Your task is to transcribe each record exactly and to omit every image.
[[ Input data, beginning ]]
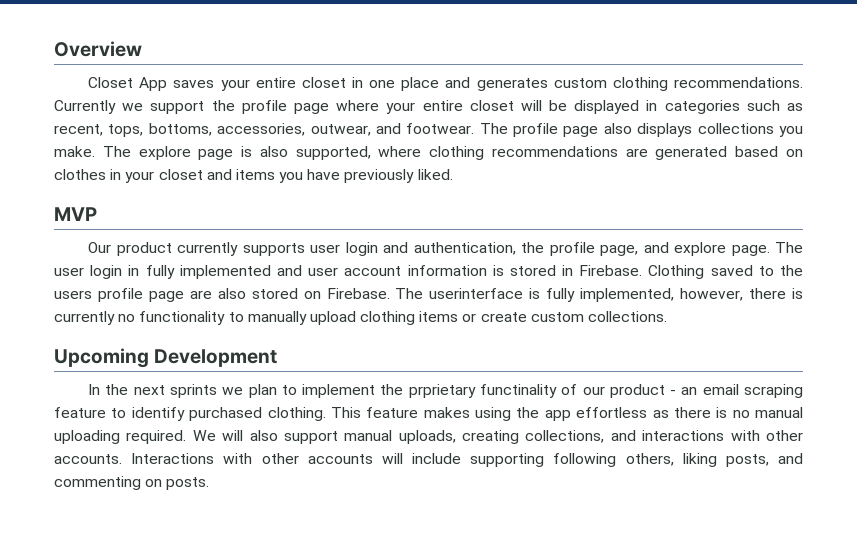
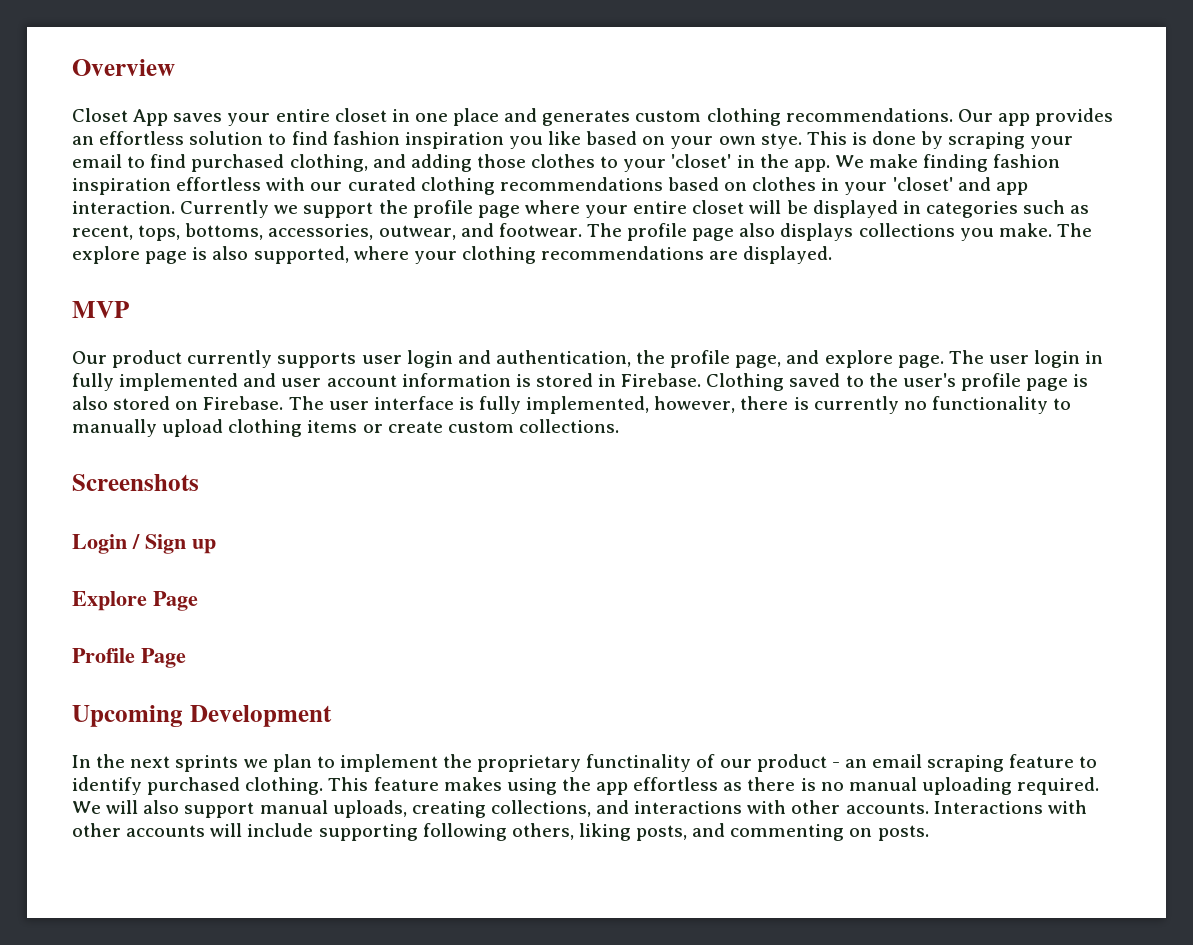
+ Our app provides an effortless solution to find fashion inspiration you like based on your own stye. This is done by scraping your email to find purchased clothing, and adding those clothes to your 'closet' in the app. We make finding fashion inspiration effortless with our curated clothing recommendations based on clothes in your 'closet' and app interaction.
- The explore page is also supported, where clothing recommendations are generated based on clothes in your closet and items you have previously liked.
+ The explore page is also supported, where your clothing recommendations are displayed.
- Clothing saved to the users profile page are also stored on Firebase.
+ Clothing saved to the user's profile page is also stored on Firebase.
- The userinterface is fully implemented, however, there is currently no functionality to manually upload clothing items or create custom collections.
+ The user interface is fully implemented, however, there is currently no functionality to manually upload clothing items or create custom collections.
+ Screenshots
+ Login / Sign up
+ Explore Page
+ Profile Page
- In the next sprints we plan to implement the prprietary functinality of our product - an email scraping feature to identify purchased clothing.
+ In the next sprints we plan to implement the proprietary functinality of our product - an email scraping feature to identify purchased clothing.

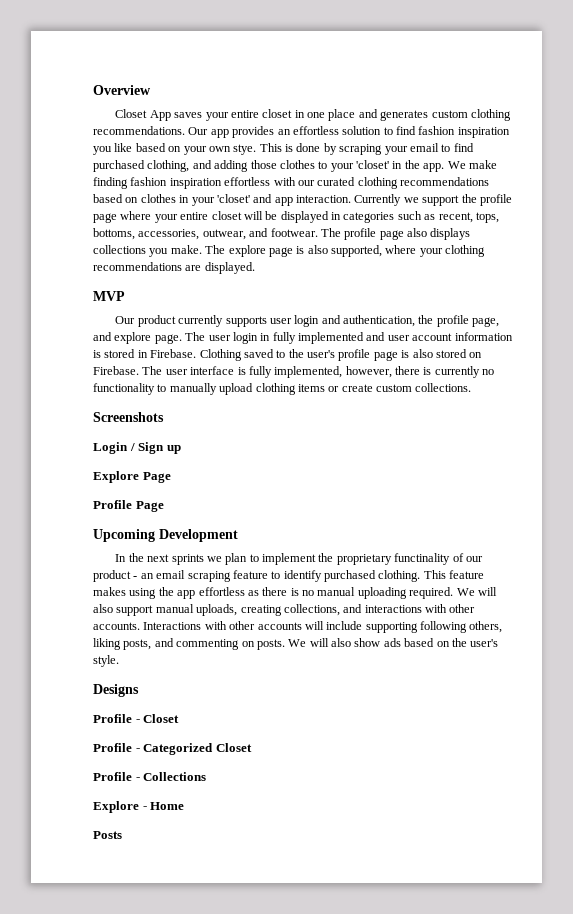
+ We will also show ads based on the user's style.
+ Designs
+ Profile - Closet
+ Profile - Categorized Closet
+ Profile - Collections
+ Explore - Home
+ Posts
[[ Input data, end ]]
# Reply to the task
+ Our app provides an effortless solution to find fashion inspiration you like based on your own stye. This is done by scraping your email to find purchased clothing, and adding those clothes to your 'closet' in the app. We make finding fashion inspiration effortless with our curated clothing recommendations based on clothes in your 'closet' and app interaction.
- The explore page is also supported, where clothing recommendations are generated based on clothes in your closet and items you have previously liked.
+ The explore page is also supported, where your clothing recommendations are displayed.
- Clothing saved to the users profile page are also stored on Firebase.
+ Clothing saved to the user's profile page is also stored on Firebase.
- The userinterface is fully implemented, however, there is currently no functionality to manually upload clothing items or create custom collections.
+ The user interface is fully implemented, however, there is currently no functionality to manually upload clothing items or create custom collections.
+ Screenshots
+ Login / Sign up
+ Explore Page
+ Profile Page
- In the next sprints we plan to implement the prprietary functinality of our product - an email scraping feature to identify purchased clothing.
+ In the next sprints we plan to implement the proprietary functinality of our product - an email scraping feature to identify purchased clothing.

+ We will also show ads based on the user's style.
+ Designs
+ Profile - Closet
+ Profile - Categorized Closet
+ Profile - Collections
+ Explore - Home
+ Posts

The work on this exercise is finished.